I want to build a robot that can dance to rock & roll with a partner. You know, the type of loose dancing you do at parties, where there aren’t any predetermined moves but (if you are any good at it) you respond to your partner’s motions in various ways.
Why build a dancing robot?
This project calls the bluff on a lot of the rhetoric I and other situated types have been spouting for the last few years. Dancing is an activity that has all the characteristics that we have argued are typical and which the blocks world lacks.
Dancing is an on-going activity. There’s no goal to be achieved. You can’t win or lose. It’s not a problem to be solved. There’s no way to do it “right” or criterion of success. You get incrementally better at it with experience. Most real activities are like this.
Partner dance is a social activity. Good dancing is a collaborative accomplishment of the two people involved. Most of the social activities we’ve looked at are predominantly cognitive and require language use, and are therefore difficult. Dancing is noncognitive and does not requires language.
Dancing involves nonverbal communication and synchronization. I believe that understanding these is a prerequisite to understanding “more advanced” sorts of representation and intentionality.

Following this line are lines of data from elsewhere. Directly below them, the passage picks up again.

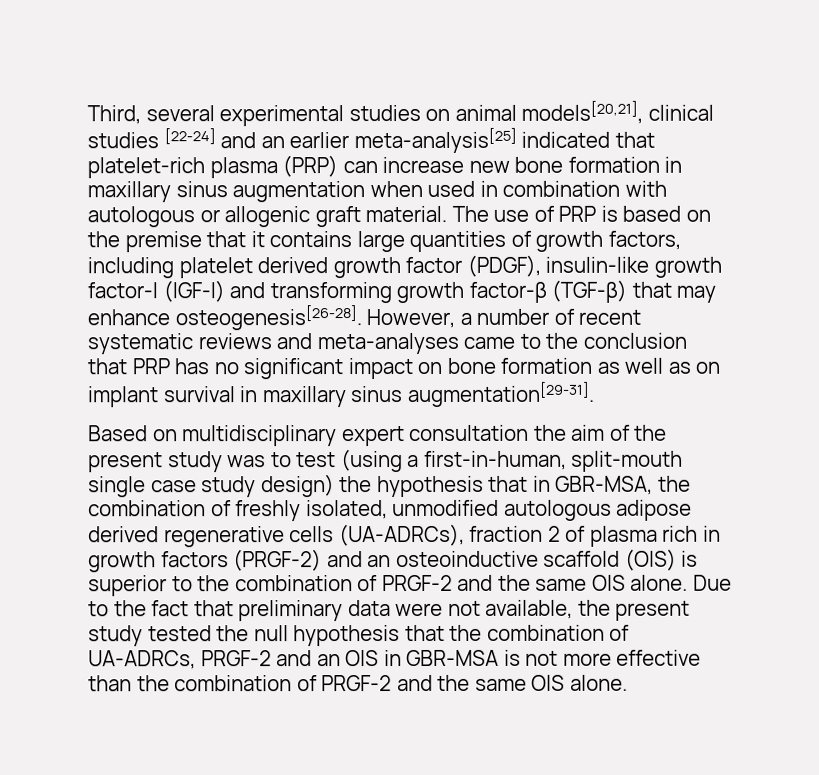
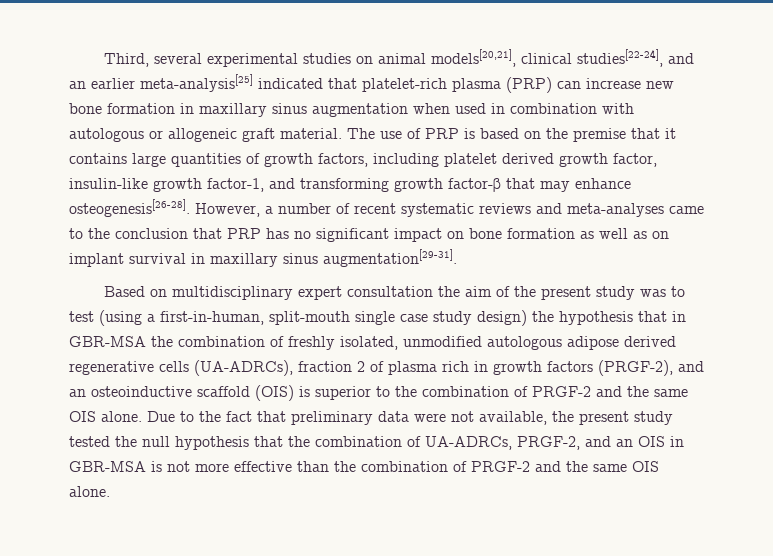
- Third, several experimental studies on animal models[20,21], clinical studies [22-24] and an earlier meta-analysis[25] indicated that platelet-rich plasma (PRP) can increase new bone formation in maxillary sinus augmentation when used in combination with autologous or allogenic graft material.
+ Third, several experimental studies on animal models[20,21], clinical studies[22-24], and an earlier meta-analysis[25] indicated that platelet-rich plasma (PRP) can increase new bone formation in maxillary sinus augmentation when used in combination with autologous or allogeneic graft material.
- The use of PRP is based on the premise that it contains large quantities of growth factors, including platelet derived growth factor (PDGF), insulin-like growth factor-I (IGF-I) and transforming growth factor-β (TGF-β) that may enhance osteogenesis[26-28].
+ The use of PRP is based on the premise that it contains large quantities of growth factors, including platelet derived growth factor, insulin-like growth factor-1, and transforming growth factor-β that may enhance osteogenesis[26-28].
- Based on multidisciplinary expert consultation the aim of the present study was to test (using a first-in-human, split-mouth single case study design) the hypothesis that in GBR-MSA, the combination of freshly isolated, unmodified autologous adipose derived regenerative cells (UA-ADRCs), fraction 2 of plasma rich in growth factors (PRGF-2) and an osteoinductive scaffold (OIS) is superior to the combination of PRGF-2 and the same OIS alone.
+ Based on multidisciplinary expert consultation the aim of the present study was to test (using a first-in-human, split-mouth single case study design) the hypothesis that in GBR-MSA the combination of freshly isolated, unmodified autologous adipose derived regenerative cells (UA-ADRCs), fraction 2 of plasma rich in growth factors (PRGF-2), and an osteoinductive scaffold (OIS) is superior to the combination of PRGF-2 and the same OIS alone.
- Due to the fact that preliminary data were not available, the present study tested the null hypothesis that the combination of UA-ADRCs, PRGF-2 and an OIS in GBR-MSA is not more effective than the combination of PRGF-2 and the same OIS alone.
+ Due to the fact that preliminary data were not available, the present study tested the null hypothesis that the combination of UA-ADRCs, PRGF-2, and an OIS in GBR-MSA is not more effective than the combination of PRGF-2 and the same OIS alone.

Dancing requires a real body with real perception. However, the motor and visual tasks are very different from those that are taken as prototypical by current robotics and vision research, and are, I think, more typical. Dancing is paradigmatically a process of interaction – interaction with your own body, with the surrounding space, and most importantly with your partner.
Dancing is a good domain for looking at learning by apprenticeship and imitation. You don’t learn to dance by reading a book or by proving theorems or by being told or by doing experiments in a laboratory, you learn it by doing it with someone who is better at it than you are. I claim that this is the primordial and most important form of learning.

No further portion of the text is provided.